The most difficult problem encountered when developing a network service, even impossible to solve perfectly, is that of a dealing with a stress load. Denial of service is impossible to dodge, all you can to is to keep failing gracefully and return to normal functioning when load is reduced. This feature of resilience you really want your network service to exhibit.

We therefore need the service to fail gracefully under stress load and be resilient. Although it is difficult to reason about just any network service you may build and its capabilities, let's see what Pythomnic offers.

The entry point to a Pythomnic network service is an interface, at this point the service may suffer the hit. How an interface is susceptible to stress depends on what kind of an interface it is. The supported interfaces may roughly be divided into asynchronous (message-oriented) and synchronous (web services). The examples of the former are JMS, POP3, file-based, SMPP and ICQ interfaces and the latter - HTTP, XMLRPC and SOAP.

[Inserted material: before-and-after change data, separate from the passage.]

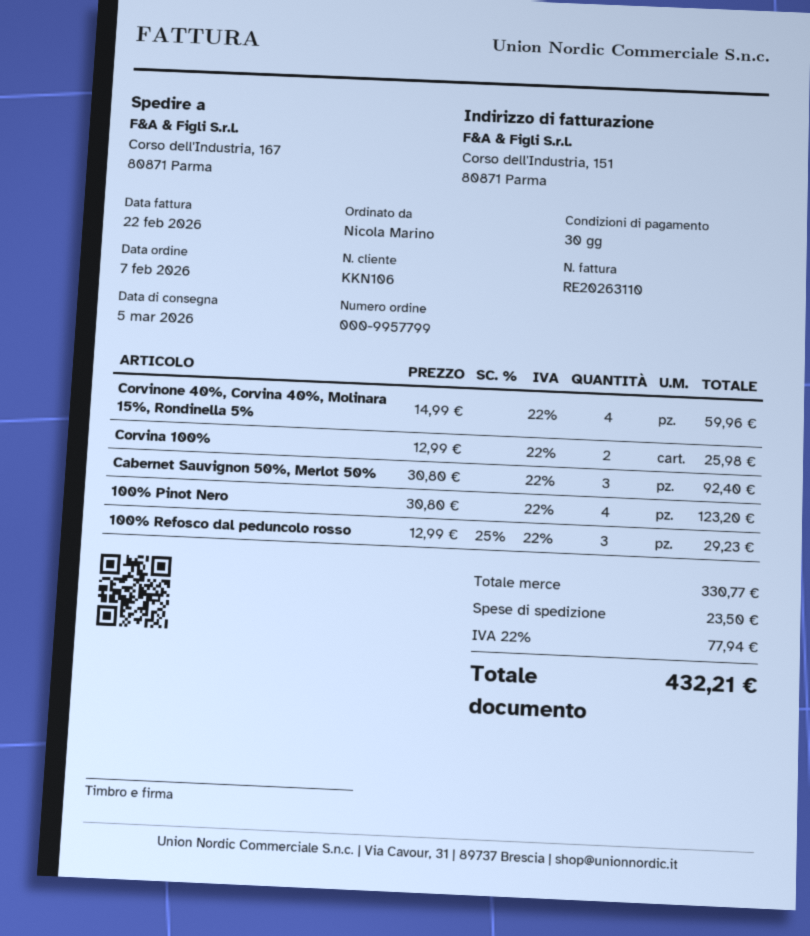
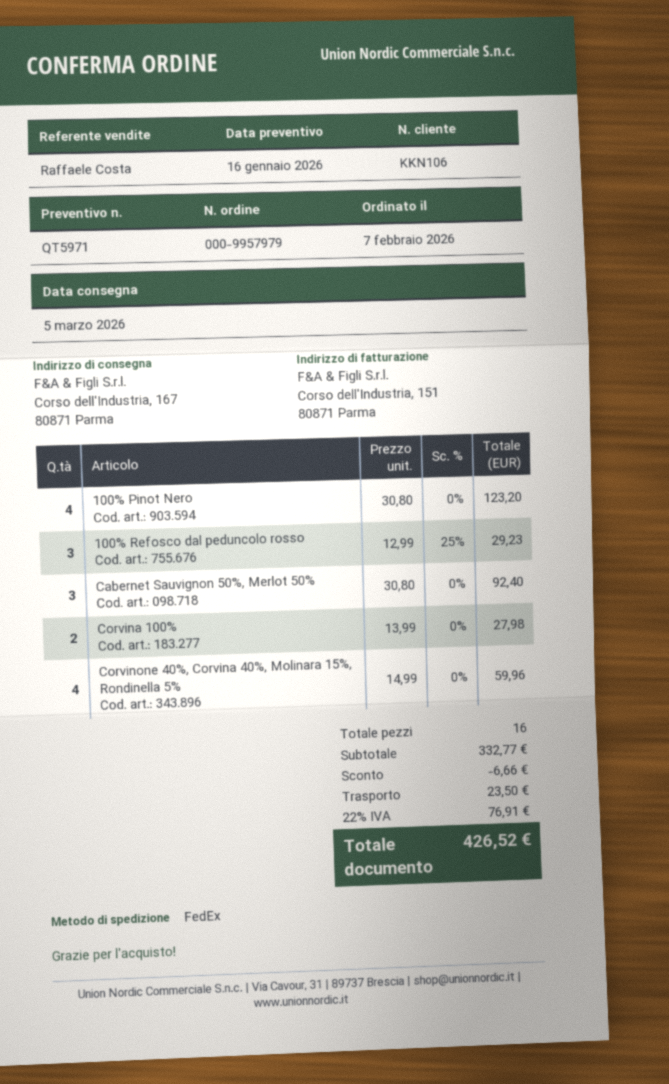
order number: 000-9957799 -> 000-9957979
Corvina 100%: 2 x 12.99 = 25.98 -> 2 x 13.99 = 27.98
subtotal: 330.77 -> 332.77
discount: none -> 6.66
tax: 22% = 77.94 -> 22% = 76.91
total: 432.21 -> 426.52

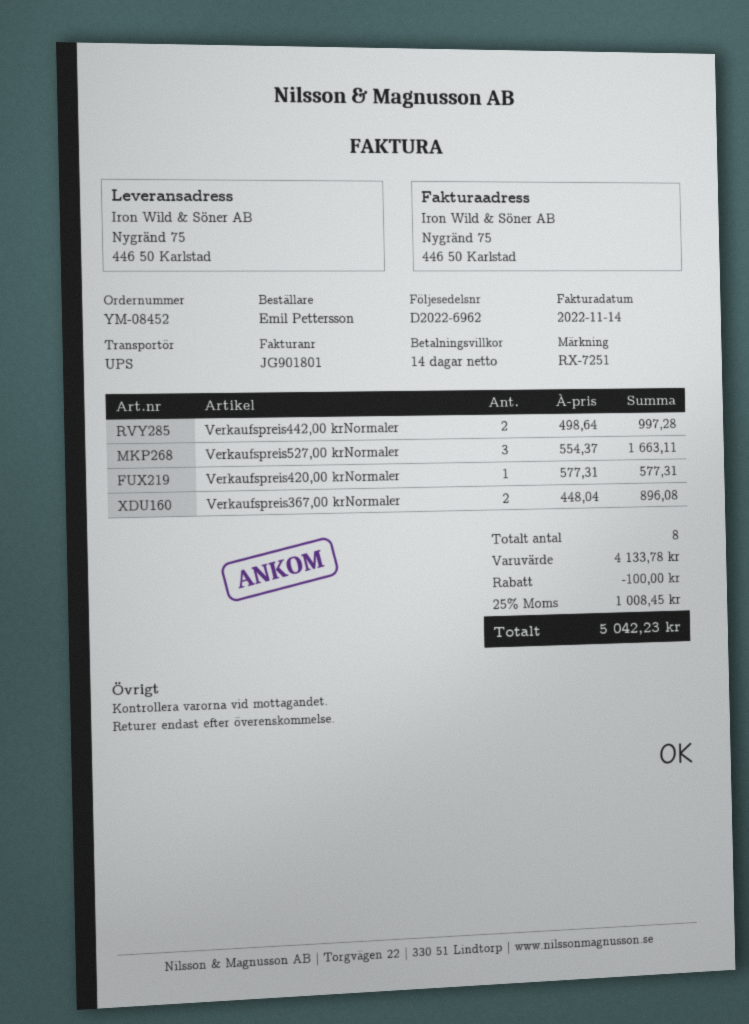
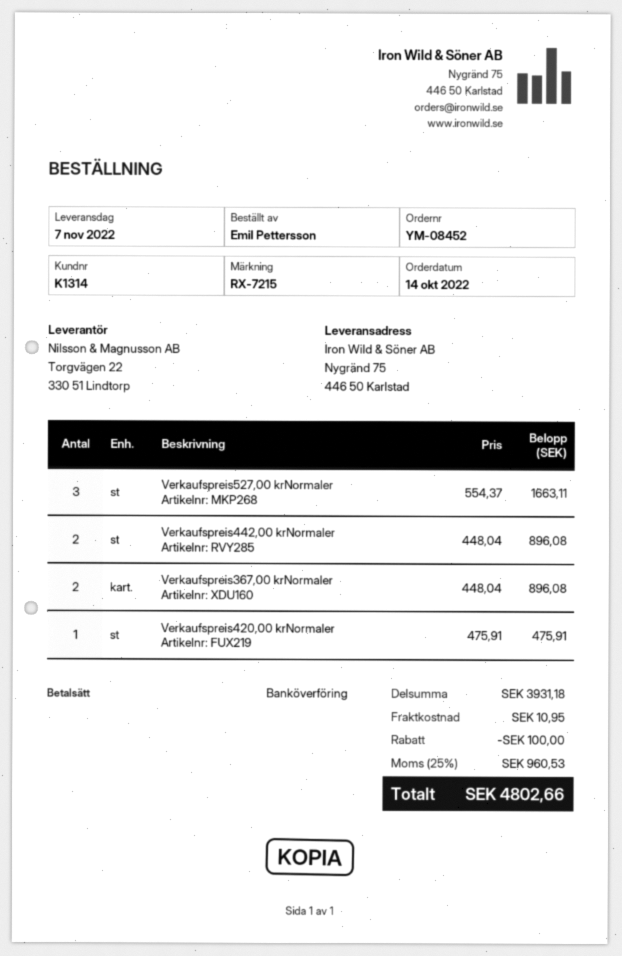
reference: RX-7251 -> RX-7215
Verkaufspreis442,00 krNormaler: 2 x 498.64 = 997.28 -> 2 x 448.04 = 896.08
Verkaufspreis420,00 krNormaler: 1 x 577.31 = 577.31 -> 1 x 475.91 = 475.91
subtotal: 4133.78 -> 3931.18
shipping: none -> 10.95
tax: 25% = 1008.45 -> 25% = 960.53
total: 5042.23 -> 4802.66

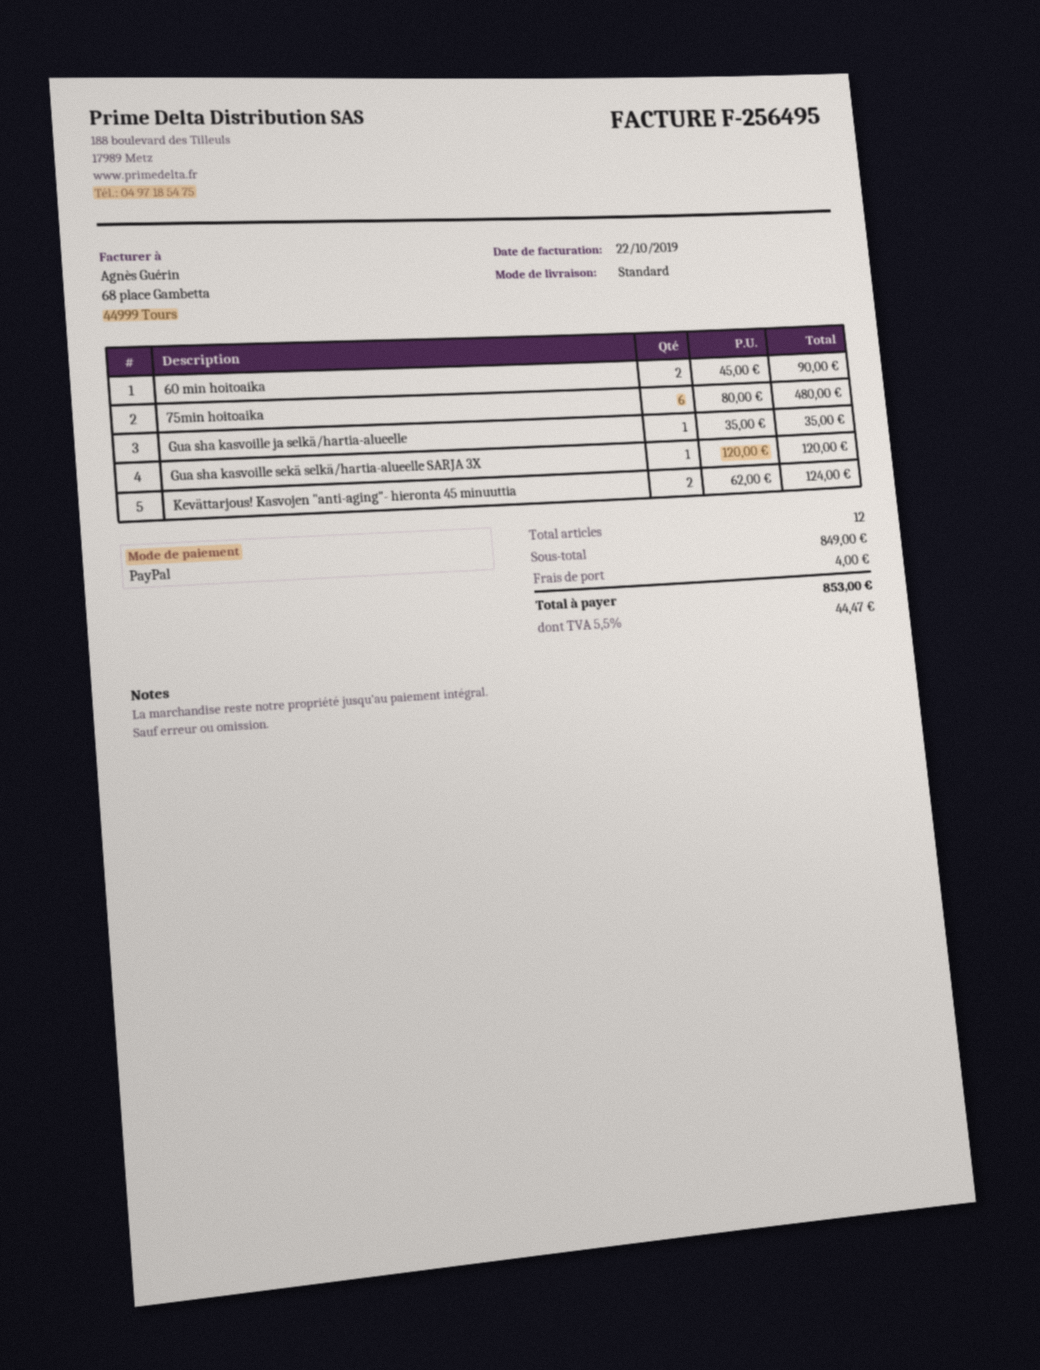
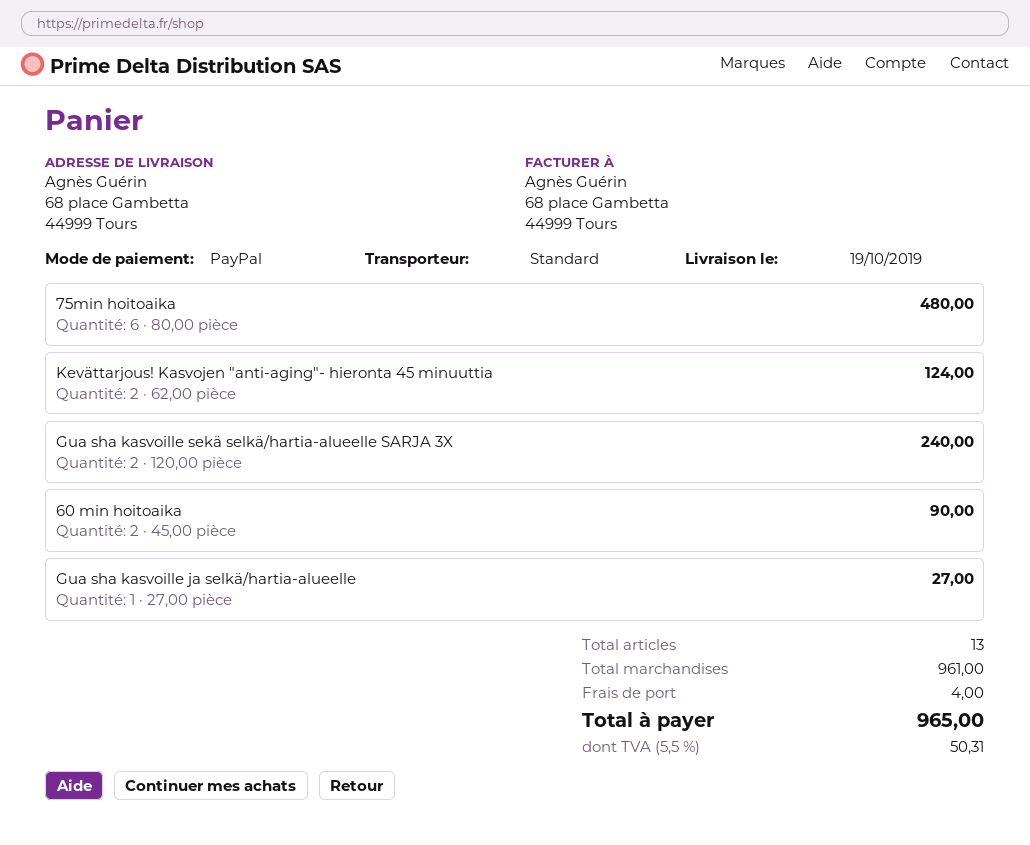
Gua sha kasvoille ja selkä/hartia-alueelle: 1 x 35.00 = 35.00 -> 1 x 27.00 = 27.00
Gua sha kasvoille sekä selkä/hartia-alueelle SARJA 3X: 1 x 120.00 = 120.00 -> 2 x 120.00 = 240.00
total quantity: 12 -> 13
subtotal: 849.00 -> 961.00
tax: 5.5% = 44.47 -> 5.5% = 50.31
total: 853.00 -> 965.00

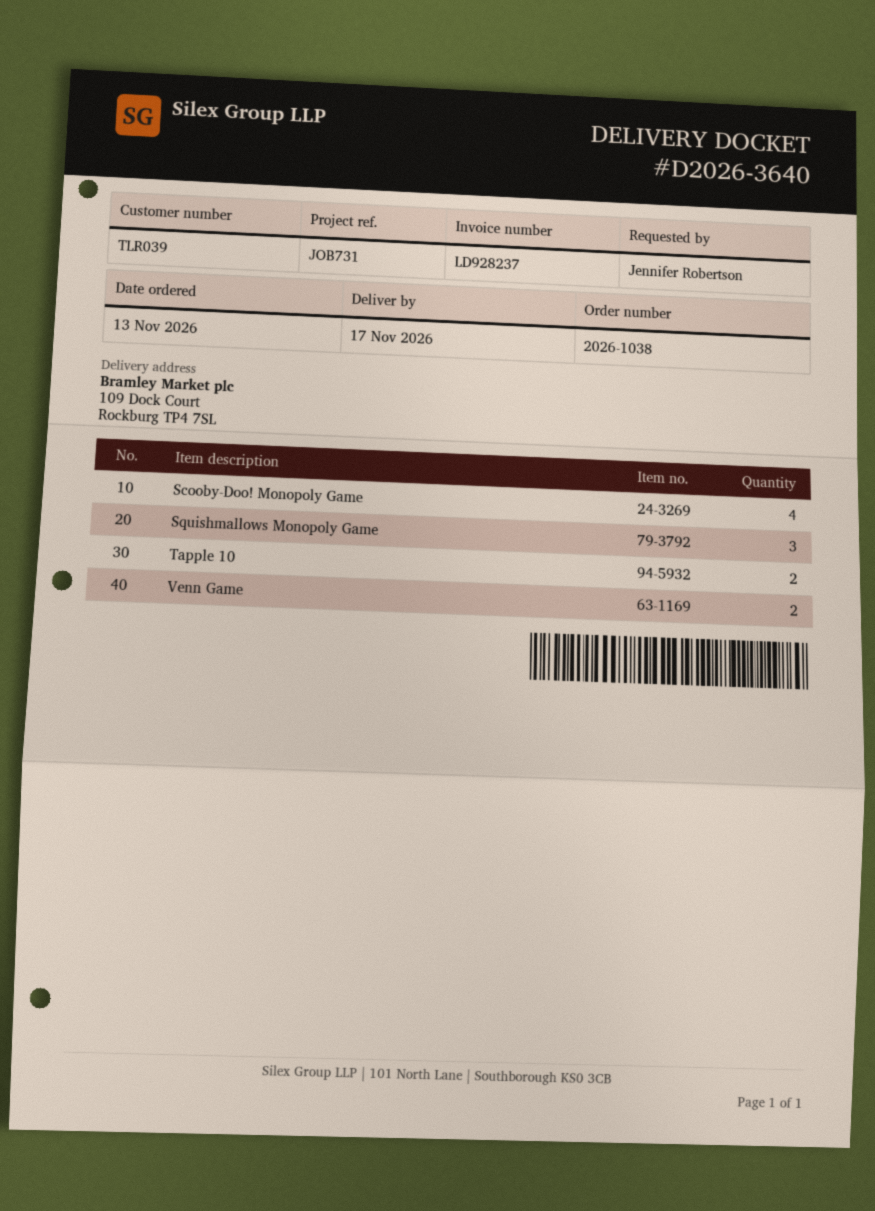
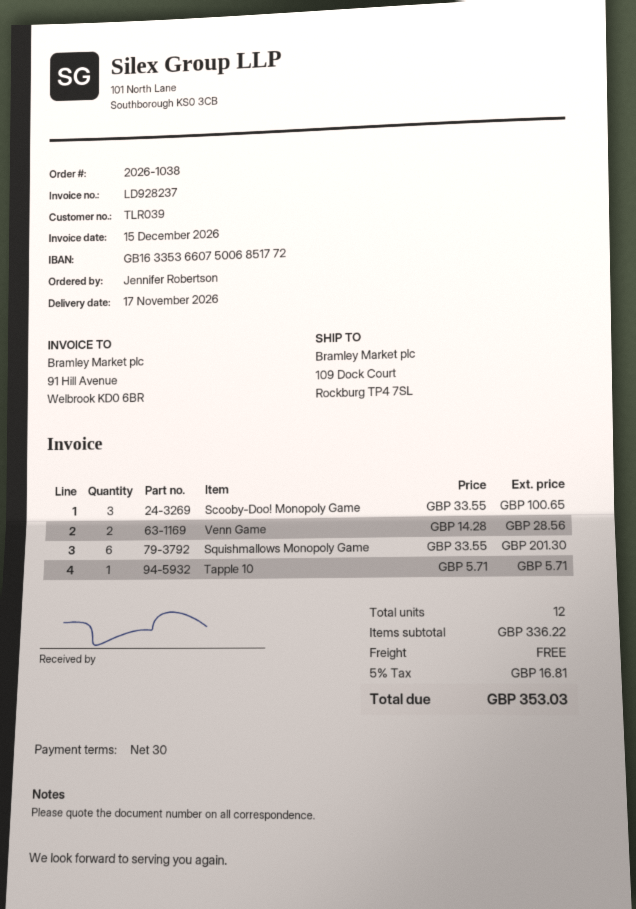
Scooby-Doo! Monopoly Game: 4 -> 3
Squishmallows Monopoly Game: 3 -> 6
Tapple 10: 2 -> 1

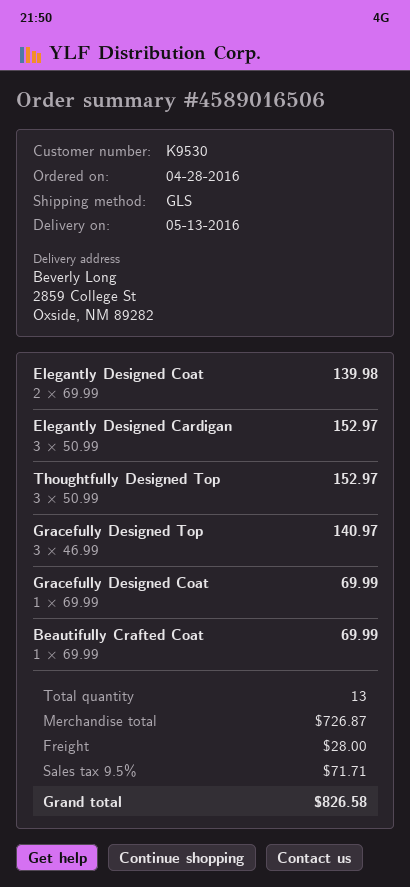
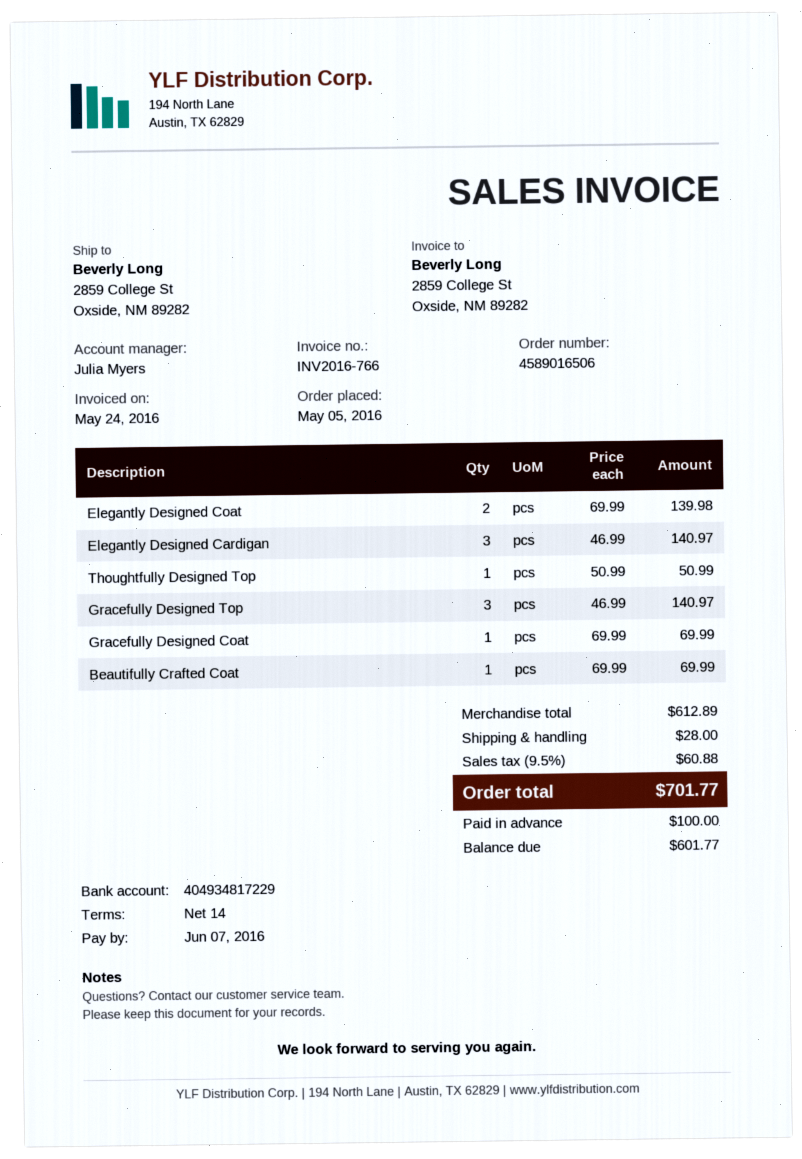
order date: 2016-04-28 -> 2016-05-05
Elegantly Designed Cardigan: 3 x 50.99 = 152.97 -> 3 x 46.99 = 140.97
Thoughtfully Designed Top: 3 x 50.99 = 152.97 -> 1 x 50.99 = 50.99
subtotal: 726.87 -> 612.89
tax: 9.5% = 71.71 -> 9.5% = 60.88
total: 826.58 -> 701.77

The message-oriented interfaces are effectively single-threaded, as a single message is picked from a queue (whatever that means) and processed at a time. A heavy stream of incoming messages could at worst result in a queue overflow and message server failure, not the Pythomnic-based receiver failure. This observation is consistent with common knowledge of a message queueing server providing sort of impedance matching for its clients of different producing and consuming capabilities.

Web services being of a synchronous RPC kin are a different story. Any synchronous service is very vulnerable to a denial of service or for an occassional load peak. The reason for this is very simple - any incoming request needs processing right now, it cannot be delayed. The best strategy for dealing with an excessive stream of requests is to perform an early selective discrimination, i.e. to filter out and cancel the requests which either are known to be of malicious origin or not of critical importance. Unfortunately, such strategy is not applicable within a general request-accepting interface which the platform provides. You can indeed do such filtering in your application code, telling cancellable requests by the client IP address or by target method or its arguments, but for you to be able to to that the platform must have already had accepted and parsed the request and provided it with execution context.